According to Hoffmann (1928), the main difference between O. binneyi and O. hildae was the shape of the penial caecum: curved and straight, respectively. After Hoffmann, the differences between O. binneyi and O. hildae were only discussed by Marcus and Marcus (1967, 1970) who added the following differences: course of the deferent duct in the body cavity (runs straight from the body wall to the penial sheath in O. binneyi ; forms a free spiral in O. hildae ); size of the vaginal gland (very long and coiled in O. binneyi ; short and blunt in O. hildae ); width of the pedal sole relative to the hyponotum (narrow in O. hildae ); maximum size of the smallest papillae (60 µm in O. binneyi ; 200 µm in O. hildae ); position of the hyponotal line (very close to the foot in O. hildae ).

However, observations made by Marcus and Marcus were also based on few specimens dissected from few localities. Our present data show that the individual variation is much higher than expected and that it is not possible to find discrete differences between two groups of populations or individuals. The penial caecum is not either curved or straight, but its shape (which is likely affected by preservation) varies from curved to straight. The number of loops, the arrangement and the length of the deferent duct vary from straight and short with no loop, to highly convoluted and long. The size of the vaginal gland varies from short and slightly curved to long and highly convoluted. The width of the pedal sole may be greater than, equal to, or less than the width of the hyponotum. The size of the dorsal papillae varies a great deal (from ∼ 40 µm up to 1 mm) within the same individual. Finally, the position of the hyponotal line varies from one sixth to one third closer to the foot than the notal margin. More importantly, beyond their variation, those features are not combined in two distinct sets: a specimen can have a short and blunt vaginal gland (supposedly diagnostic of O. hildae ) and a curved penial caecum (supposedly diagnostic of O. binneyi ). Finally, all the specimens of O. binneyi and O. hildae seem to share a diagnostic feature that is not found in other species from the north-eastern Pacific: the presence of a penial caecum hosting some concretions; in most specimens in which the caecum is lacking, the concretions are found in the penial sheath itself.

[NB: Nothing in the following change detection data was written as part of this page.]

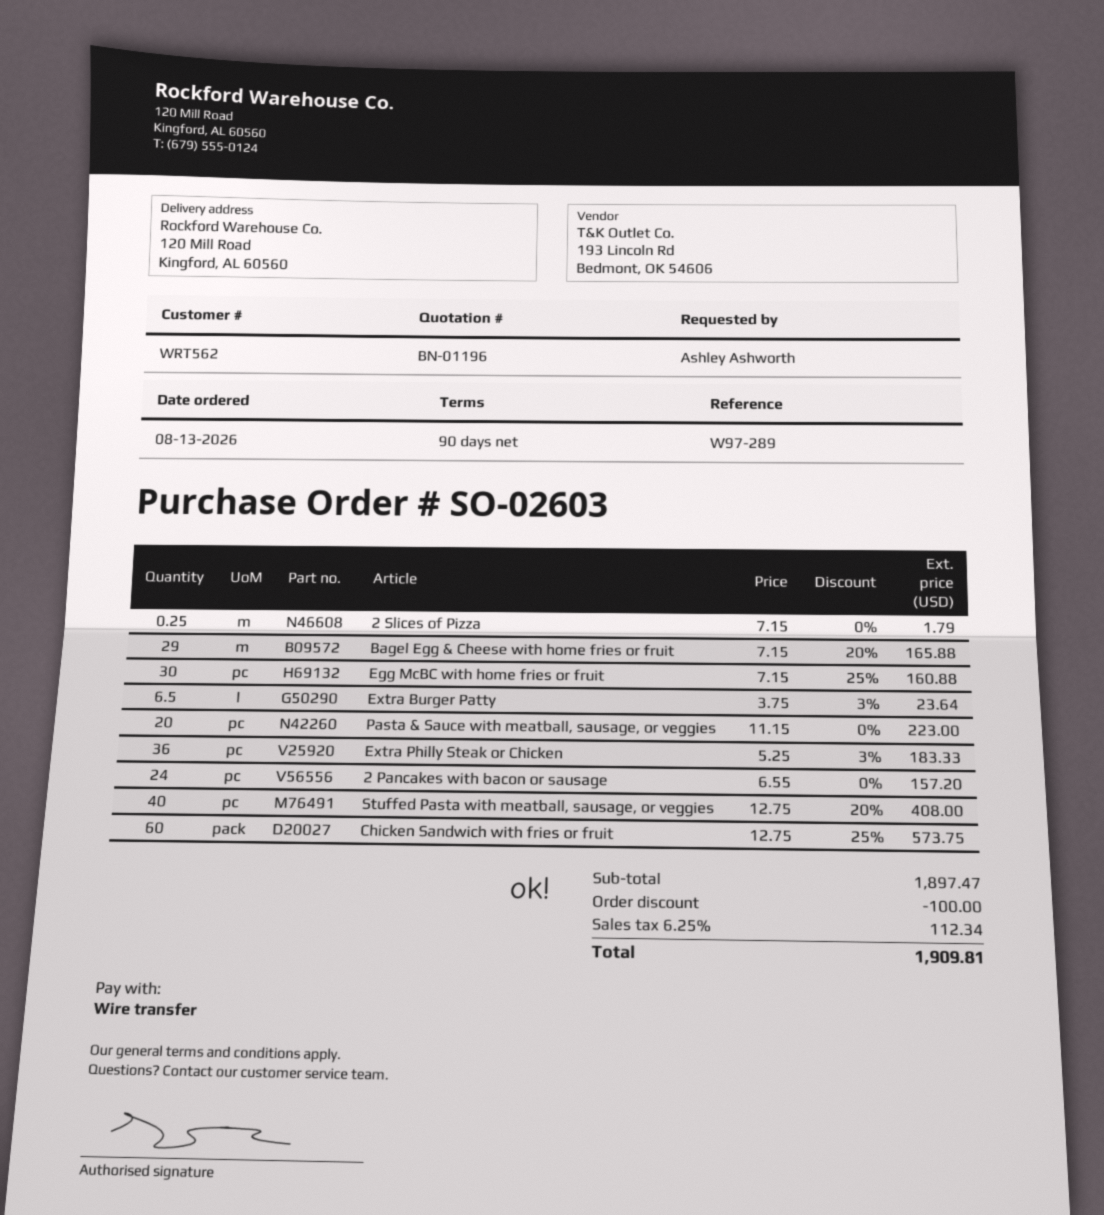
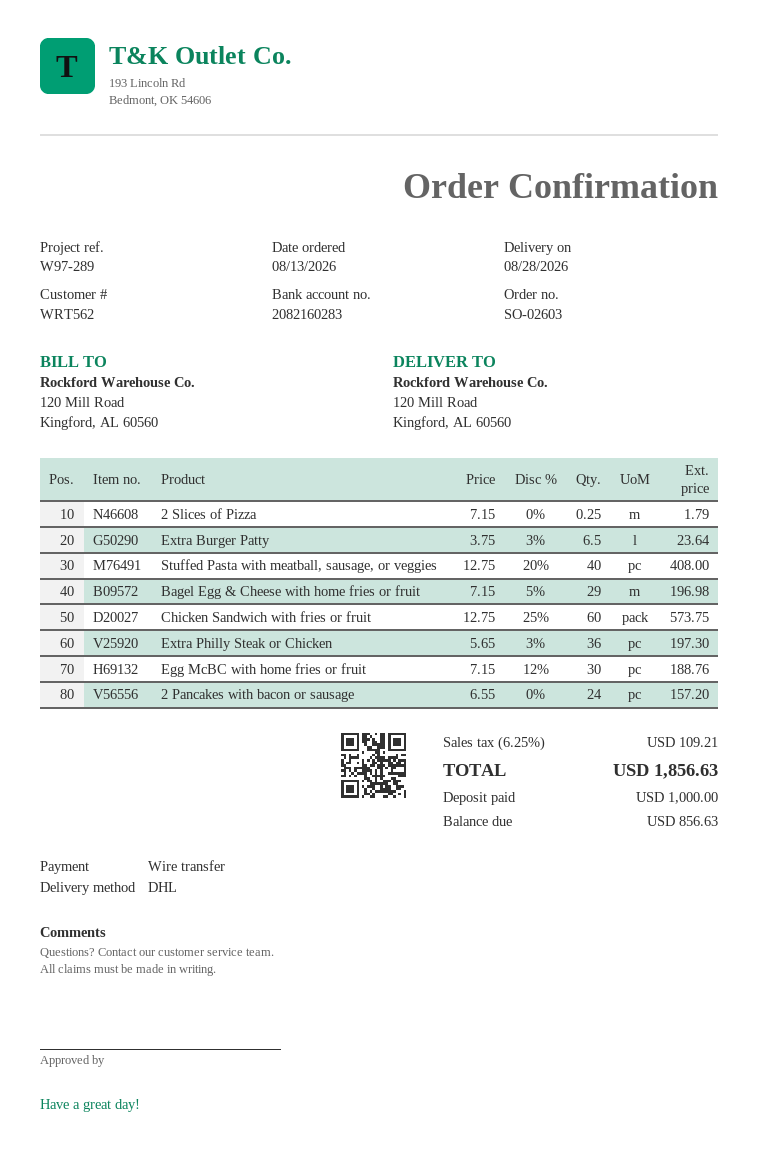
Bagel Egg & Cheese with home fries or fruit: 29 x 7.15 - 20% = 165.88 -> 29 x 7.15 - 5% = 196.98
Egg McBC with home fries or fruit: 30 x 7.15 - 25% = 160.88 -> 30 x 7.15 - 12% = 188.76
Pasta & Sauce with meatball, sausage, or veggies: 20 x 11.15 = 223.00 -> none
Extra Philly Steak or Chicken: 36 x 5.25 - 3% = 183.33 -> 36 x 5.65 - 3% = 197.30
discount: 100.00 -> none
tax: 6.25% = 112.34 -> 6.25% = 109.21
total: 1909.81 -> 1856.63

As a result, O. binneyi and O. hildae are regarded as two synonyms. Although only one species of Onchidella is thought to inhabit the eastern Pacific coasts from Ecuador to the Gulf of California (excluding the Galapagos), there are some variation patterns which suggest that there might be more than one species. For instance, large specimens (> 20 mm) are common in the Gulf of California, whereas the vast majority of the specimens outside the Gulf of California measure less than 13 mm long. Also, a penial caecum is only exceptionally found in specimens from Panama, whereas it is exceptionally missing in specimens from the Gulf of California. Thus, it is possible that cryptic species might be found in the future. At this stage however, given the data available, all the specimens studied here are regarded as part of one variable species.

The fact that binneyi belongs to Onchidella has never been challenged. Semper classified binneyi in Onchidium , but he did not consider the genus Onchidella to be a valid genus and classified all Onchidella in Onchidium .

Pepe and Pepe (1985) showed that the activities of O. binneyi are synchronous with the tides. Also, O. binneyi has been studied for its pharmacology ( Abramson et al. 1989).